9 had to write three facts on sea animals for homework and the first fact she reported was, “Many people start fan clubs for sea otters,” so hopefully the next assignment incorporates some gentle reminders on fact-checking.
One day I’m gonna go to work without my glasses and they’re gonna be like, “Who’s that hottie?” and I’m gonna be like, “WHO IS SAYING THAT?”
Jim: What shall we name our new playground invention?
Roy: Idk. The playground business sure is a Jungle, Jim.
Jim: …Say that again.
Me: I like a full bodied wine.
Date: I’m not that knowledgeable about wine.
Me: It’s like, when the grapes were really thicc.
just found a error in Titanic: they play a song by Celine Dion, but the film is set in 1912 and she actually wasn’t even born until 1968
6-year-old: I have a spelling test tomorrow.
Me: What do you have to spell?
6: Words, probably.
getting cute, going outside and just f*rting freely because you’re too pretty for people to suspect you ☺️
My turn ons are naps, cereal, and seeing women that are prettier than me trip over cracks in the sidewalk…
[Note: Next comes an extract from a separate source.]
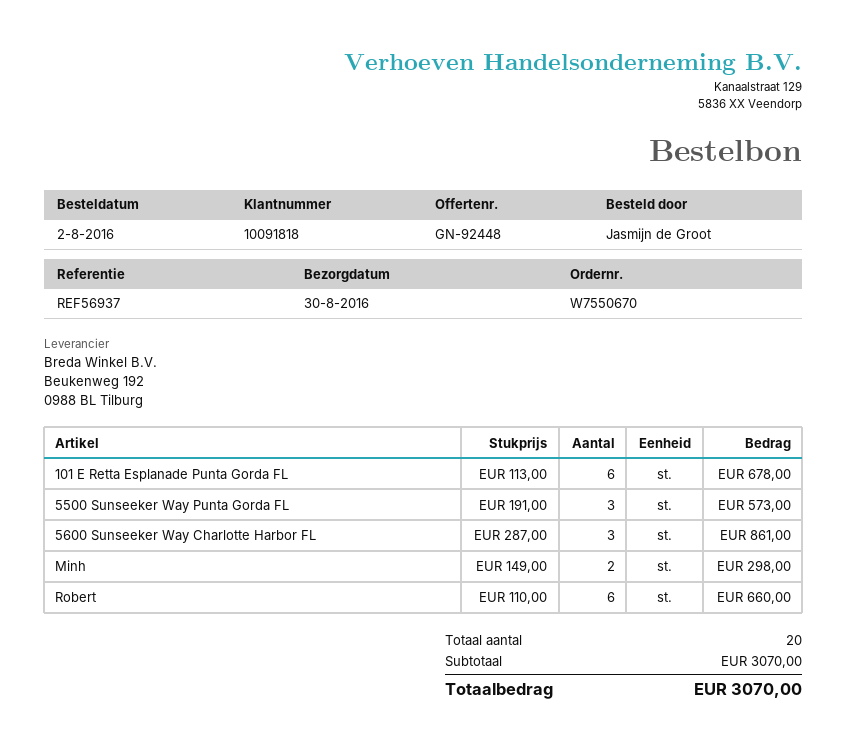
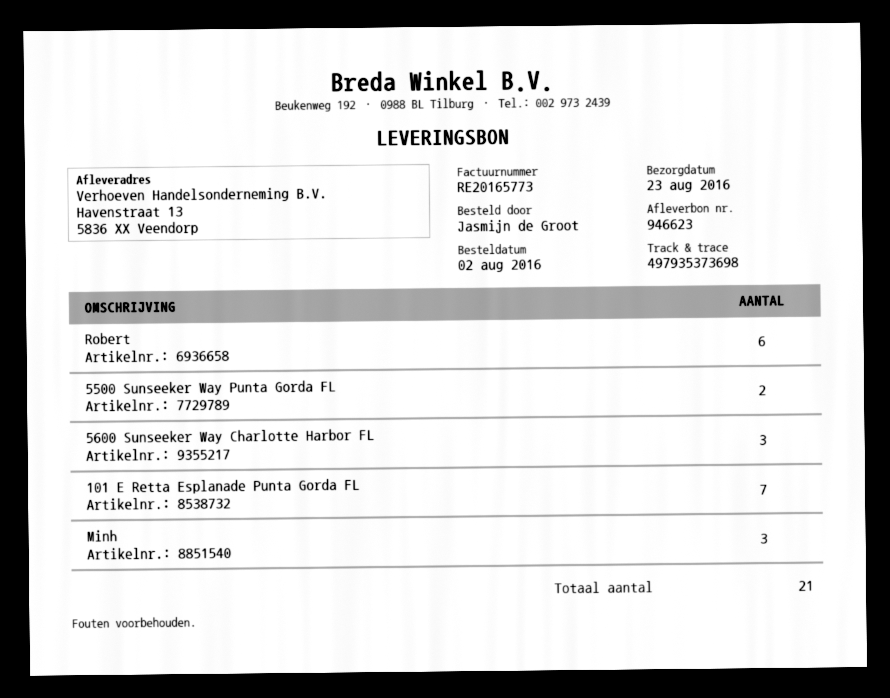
delivery date: 2016-08-30 -> 2016-08-23
101 E Retta Esplanade Punta Gorda FL: 6 -> 7
5500 Sunseeker Way Punta Gorda FL: 3 -> 2
Minh: 2 -> 3
total quantity: 20 -> 21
“Shit! Shit! Shit! Shit!” – When man discovered bears can climb trees as well
Here’s a conspiracy theory, your parents conspired to create an idiot
You’re in a room with a murderer and someone who makes sandwiches with the crust end of the bread and you have 1 bullet. Who do-
“Bread guy”
You: My kid loves piano
My kid: *licking the piano keys*
Me: Same
My 4yo’s favorite library book right now is a collection of articles from the ’90s about keeping iguanas as pets.
We do not have an iguana.
Money can’t buy you love, but it can buy you toilet paper.
Which is basically the same thing.
I’ve never been to Pilates but I have tried to change clothes in the car.
Him: I love nerd girls
Me: Did you know that having red beard hair happens if you only have 1 mutated MC1R gene?
Him: no. not like that.
A long time ago, I learned the importance of just being myself. I think the world would be a better place if everyone would just be myself.
The heels stay on during sex because I only painted the toe nails that were showing.
I’m inventing a new holiday where you take back one gift you previously gave someone.
I got my first real 6-string
Bought it at the 5 & dime
Played it til my fingers bled
Mom sued the guitar manufacturer & settled out of court
A bathroom scale that when you stand on it just says “Your body is but a point in space; your life, a differential of time.”
If there was an Oscar category for ‘Best Female Taking An Imaginary Phone Call So She Could Hang Up With Her Mom’ I’d win that shit all day.
i used to enjoy weather like “sunny” or rainy” or cloudy” i’m glad that 2023 is showing us that it can innovate and give us weather like “smoke”
Me: *in the dentist chair*
Dentist: OK so whilst you have several instruments and half my belly in your mouth, I’m going to take the opportunity at this exact moment to ask about your holidays and I do expect a response.
Anyone else pick up clothes from the floor, knowing full well they are clean, and throw them in the laundry because that’s another day’s problem?
Please tell me I’m not alone on this.